2/6/2024
Basketball players at Dartmouth will get a chance to vote on whether to join a union, a potential breakthrough in efforts to unionize the lucrative business of college sports.
The decision to hold the vote was announced late Monday by the National Labor Relations Board, which oversees union representation votes for private employers. The NLRB’s regional director in Boston ruled that because Dartmouth “has the right to control the work performed by the Dartmouth men’s basketball team, and the players perform that work in exchange for compensation, I find that the petitioned-for basketball players are employees.”
Dartmouth will challenge the finding, Dartmouth President Sian Beilock told CNN Tuesday.
“We have productive relationships with so many unions. We believe our athletes are students,” she told Poppy Harlow on CNN This Morning. “We don’t give athletic scholarships. We are student-athletes here, and we believe our students should be thought of in that way.”
But the Service Employees International Union, the union seeking to represent the basketball players, argued that while the players at Dartmouth do not receive scholarships they do receive compensation in the form of “room and board for part of the year, equipment, apparel, tickets to both home and road games, footwear, access to nutrition and medical professionals, exclusive use of certain facilities, and academic support.”
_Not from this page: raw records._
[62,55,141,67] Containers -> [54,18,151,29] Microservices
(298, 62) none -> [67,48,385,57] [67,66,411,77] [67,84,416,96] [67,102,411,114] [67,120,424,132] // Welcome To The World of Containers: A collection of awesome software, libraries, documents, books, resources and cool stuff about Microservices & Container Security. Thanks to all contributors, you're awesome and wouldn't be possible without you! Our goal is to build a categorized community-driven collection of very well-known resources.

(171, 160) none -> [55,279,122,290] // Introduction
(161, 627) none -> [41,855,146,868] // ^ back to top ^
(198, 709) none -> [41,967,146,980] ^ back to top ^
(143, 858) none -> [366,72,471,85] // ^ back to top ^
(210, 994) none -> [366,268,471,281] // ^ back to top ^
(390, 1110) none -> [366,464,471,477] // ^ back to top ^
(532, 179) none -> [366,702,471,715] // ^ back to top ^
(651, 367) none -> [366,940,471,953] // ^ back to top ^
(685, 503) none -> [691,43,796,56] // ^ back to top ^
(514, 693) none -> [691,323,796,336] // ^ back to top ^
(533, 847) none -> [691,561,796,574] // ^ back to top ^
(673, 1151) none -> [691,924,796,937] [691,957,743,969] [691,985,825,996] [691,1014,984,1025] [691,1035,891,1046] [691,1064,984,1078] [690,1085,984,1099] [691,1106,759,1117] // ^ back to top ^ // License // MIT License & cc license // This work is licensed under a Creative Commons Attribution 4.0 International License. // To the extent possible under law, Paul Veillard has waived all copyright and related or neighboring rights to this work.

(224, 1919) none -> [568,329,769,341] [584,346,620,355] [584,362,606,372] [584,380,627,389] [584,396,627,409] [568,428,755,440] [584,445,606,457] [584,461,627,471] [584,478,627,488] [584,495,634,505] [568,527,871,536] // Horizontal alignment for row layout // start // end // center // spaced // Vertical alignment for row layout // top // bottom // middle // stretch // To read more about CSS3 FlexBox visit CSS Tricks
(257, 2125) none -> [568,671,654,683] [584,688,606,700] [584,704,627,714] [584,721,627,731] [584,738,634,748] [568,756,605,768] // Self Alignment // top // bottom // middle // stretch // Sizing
This is the second time that the NLRB has considered whether student athletes are employees who are eligible for union representation. The previous time was in 2014 and 2015 when there was an effort to organize football players at Northwestern University.
But in that case the full NLRB board blocked a vote from being completed. It ended up not ruling on whether the football players were or were not employees but instead ruled that it did not have jurisdiction to hold an election since the labor law governing it only allows the NLRB to look at private-sector work places, and most college football programs are at state schools.
The regional director in the current case, however, pointed out that the NLRB at that time did not rule on “whether team-by-team organizing is never appropriate and did not find that it would never assert jurisdiction over a single-team unit.”
Another change from that earlier case came in 2021 when the Supreme Court ruled unanimously that NCAA rules prohibiting compensation to student athletes violated antitrust laws, opening the way for greater compensation.
Professional sports is one of the most heavily unionized sectors of the economy, with athletes in all four major team sports played in the United States being union members. Union representation grew to include minor league baseball players in 2022.
NCAA Division I athletics generated nearly $17.5 billion in revenue in 2022, according to an NCAA report. Dartmouth reported its men’s basketball team had total revenue of $1.3 million in 2021-22 school year, the most recent for which data is publicly available from the Department of Education.
There are many university students, such as graduate student teaching assistants and college students, who have on-campus jobs and who are union members. In fact, that has been one sector of the nation’s overall work force that has seen the greatest success by union organizing campaigns in recent years, with thousands of students voting to join unions. But there is less a question that those students are employees, since they receive W-2 forms and pay as their compensation.